Models that do not have a fixed per-output price fall back to per-second billing based on the GPU [machine type](/documentation/deployment/machine-types) used to run the request. This fallback applies to some less common models and to your own Serverless endpoints.

| Model type       | Billing unit                   | How it works                                              |
| ---------------- | ------------------------------ | --------------------------------------------------------- |
| Image generation | Per image or per megapixel     | Flat rate per image, or proportional to output resolution |
| Video generation | Per second or per video        | Per second of generated video, or flat rate per video     |
| Other models     | Per request or compute seconds | Flat rate per request, or per-second billing by GPU type  |

<Note>
  Prices vary by model and may change. Check the model's page or the [pricing page](https://fal.ai/pricing) for current rates. You can also query prices programmatically through the [Platform APIs](/api-reference/platform-apis/for-models).
</Note>

## What You Pay For

You are billed for successfully generated outputs. The billing unit (image, megapixel, video second, etc.) is defined per model. When a model does not have a fixed output price, billing falls back to per-second pricing based on the GPU machine type that processed your request.
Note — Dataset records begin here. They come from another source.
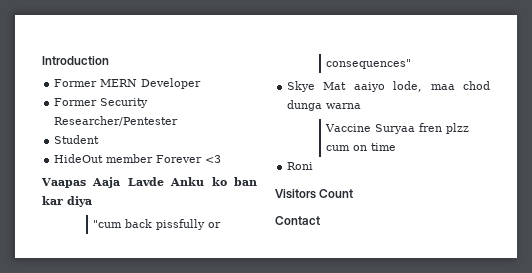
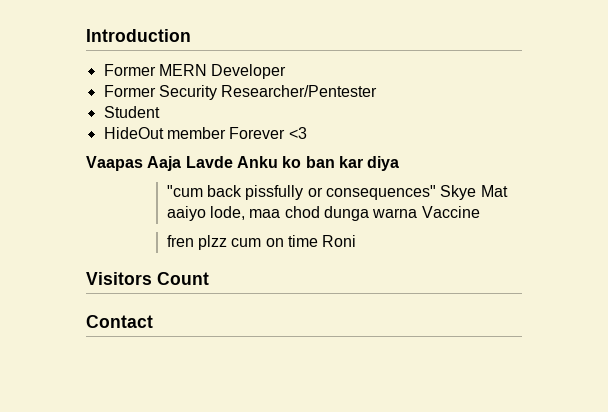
(412, 64) // -> (437, 192) none
[325,124,416,134] // Vaccine Suryaa -> [421,206,480,218] Vaccine //
(397, 147) // -> (319, 241) none

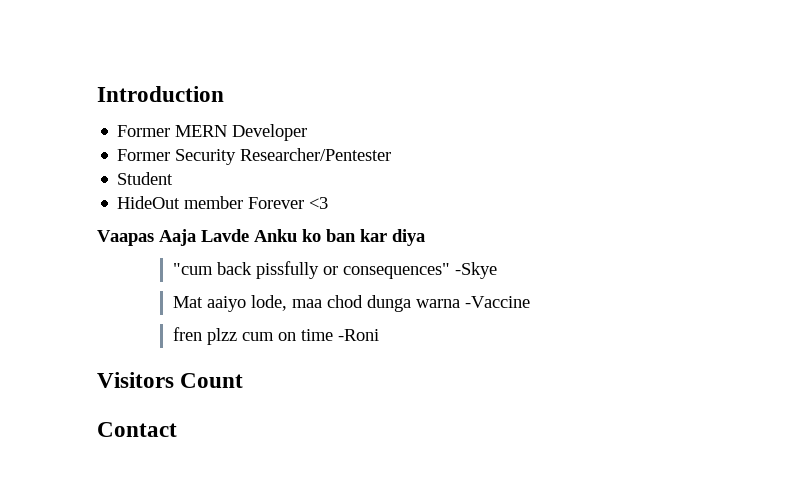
[440,185,477,200] Skye -> [455,262,498,279] -Skye //
[421,206,480,218] Vaccine -> [465,296,531,308] -Vaccine
[322,235,357,247] Roni -> [338,329,380,341] -Roni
## What You Are Not Charged For

Server errors are never billed. If a request fails with an HTTP 500 or higher status code, no charge is incurred. Time spent waiting in the [queue](/documentation/model-apis/inference/queue) before a runner starts processing your request is also free. Only the actual inference work counts toward your bill.

## Checking Prices Programmatically

You can retrieve pricing information for any model endpoint through the [Platform APIs](/api-reference/platform-apis/for-models). This is useful for building cost estimation into your application or comparing rates across models.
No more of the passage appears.